The “airport-style” measures, introduced in early 2019, were criticized by community organizations for being invasive, exclusive and counterintuitive to the library’s community-centric purpose. 

In email correspondence, Joelle Schmidt, a communications officer for the City of Winnipeg, says the decision to suspend the library security measures has not been finalized, and the library is currently in the process of conducting a community consultation to determine the next steps. 

The City of Winnipeg did not comment on whether the current suspension of the security measures were due to concerns over COVID-19 transmission. 

Putting the reasoning behind the suspension of the program aside, Brianne Selman, a member of Millenium for All, sees it as a positive for the downtown community. As one of the key organizations that advocated for the removal of the security barriers, Selman says the suspension is preceded by over a year-and-a-half’s work of community organizing and resistance.  

Selman, who also works as a scholarly communications copyright librarian at the University of Winnipeg, saw the security measures as going against the professional ethics of the library community. She says the invasiveness of having to go through a search can potentially be a retraumatizing experience for marginalized library patrons. 

“They disproportionately affect anyone who has had negative experiences with law enforcement,” Selman says. She says this includes racialized communities, refugees, sex workers, trans people and even parents who don’t feel comfortable normalizing the security measures to their children. 

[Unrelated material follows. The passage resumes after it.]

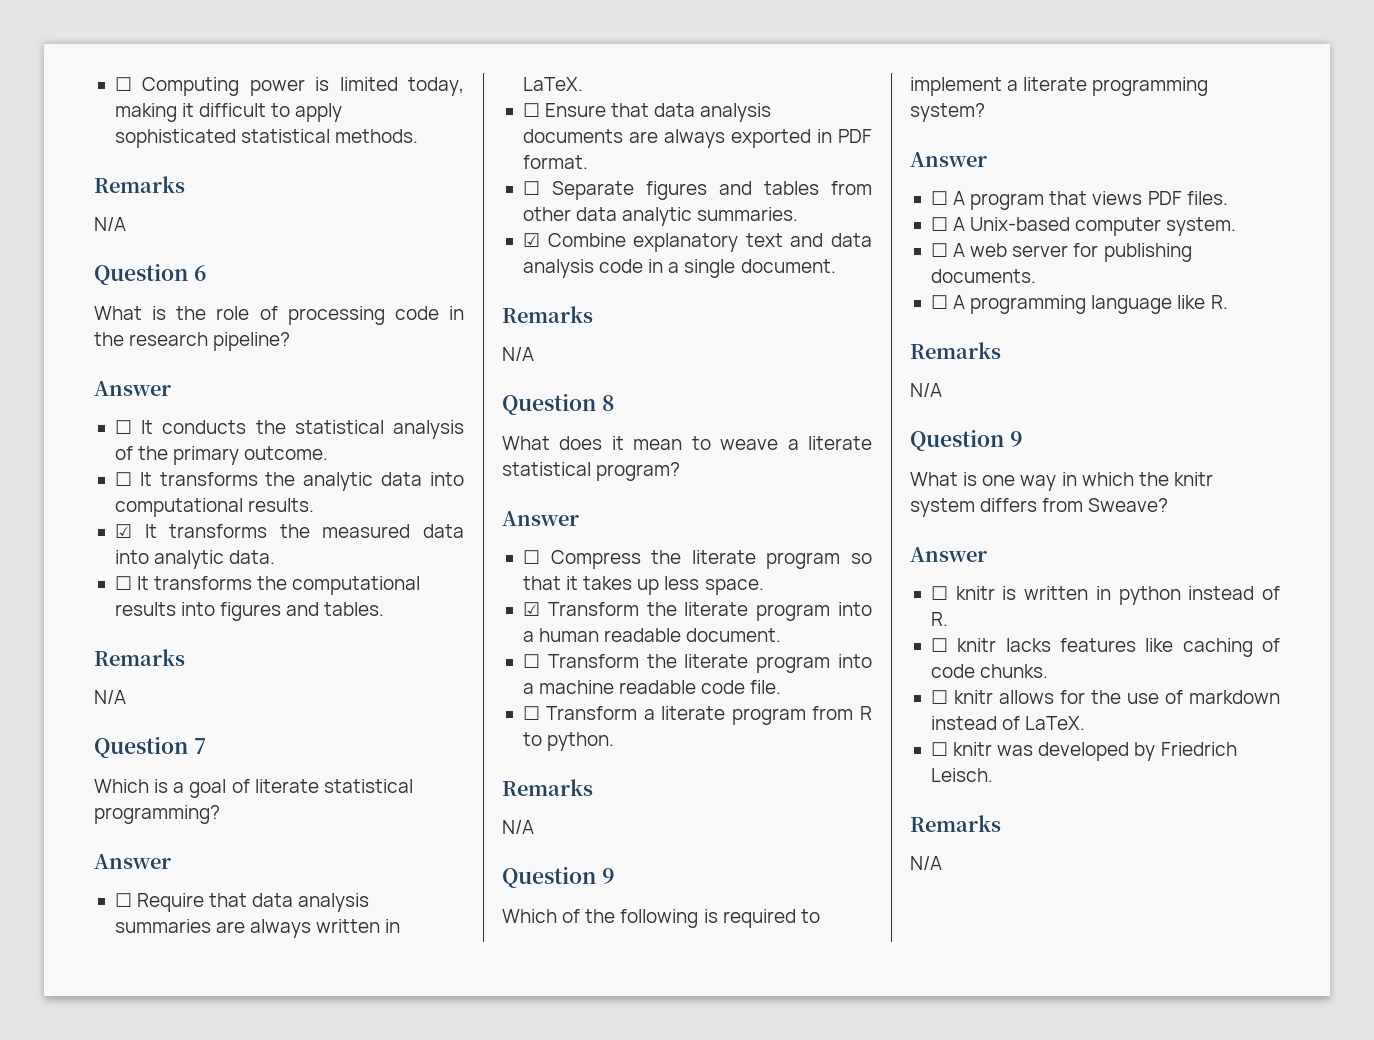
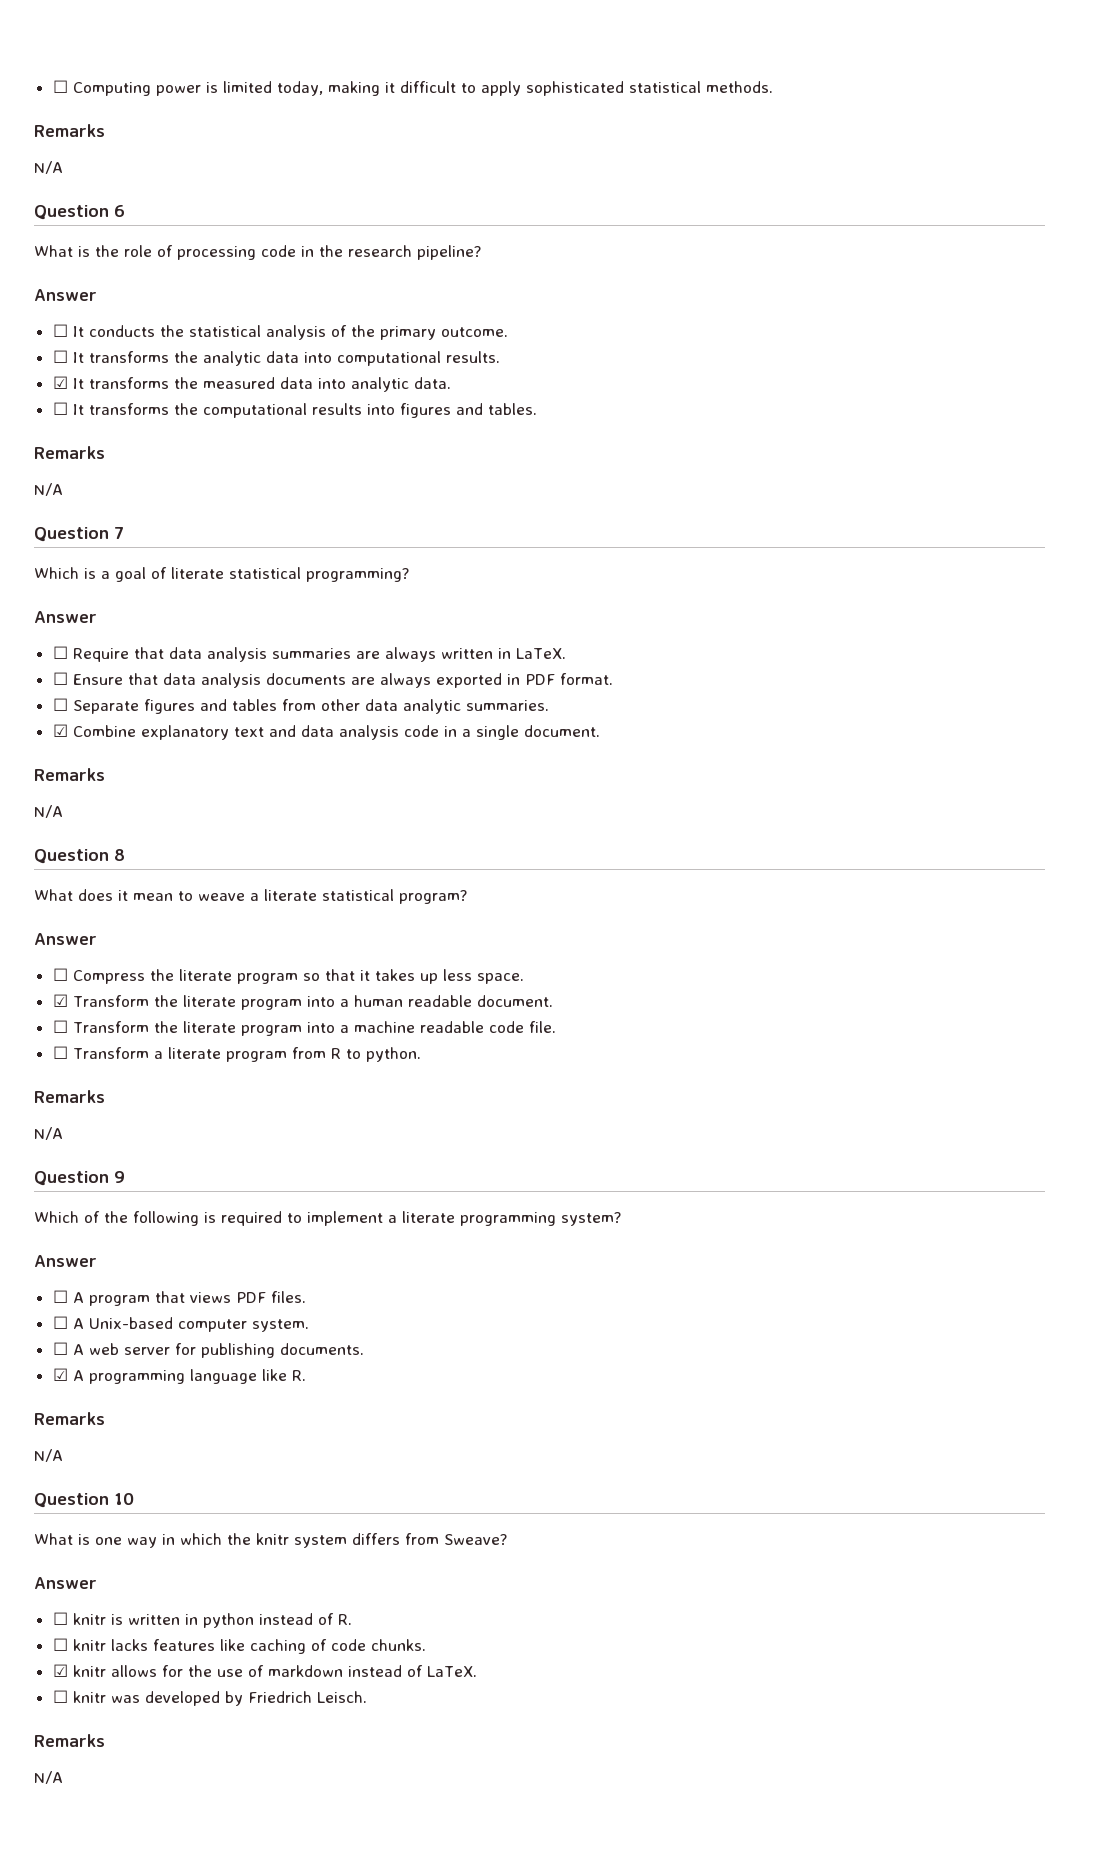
[930,295,948,309] ☐ -> [52,1368,68,1381] ☑
[1009,431,1023,447] 9 -> [114,1493,134,1505] 10
[930,690,948,704] ☐ -> [52,1664,68,1677] ☑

Given that the measures have not been finalized by the City of Winnipeg, it remains uncertain as to whether or not they will return in the future. For the community groups who rallied against these measures, the fight may not entirely be over. 

To prevent a reintroduction of these measures in the future, Millennium for All’s Facebook page encourages people to volunteer at the library or consider running to be on the Winnipeg Public Library Board to have their say. Selman adds that local news reporting and public awareness of these issues is also a crucial part of elevating the cause. 

However, Selman stresses that supporting and advocating for the downtown community must not stop at removing security barriers. Public services, as well as public spaces, must also be improved. 

“There are much bigger conversations we need to be having as a city,” she says. “The library is a community service, but it’s certainly not a replacement for funding healthcare, harm reduction and all the services that people need to have downtown.”

“We need to think about public space downtown,” she says. “The downtown needs to have public space where people can be without being harassed or bothered by security. That’s what we need to keep fighting for.”

Published in Volume 75, Number 05 of The Uniter (October 8, 2020)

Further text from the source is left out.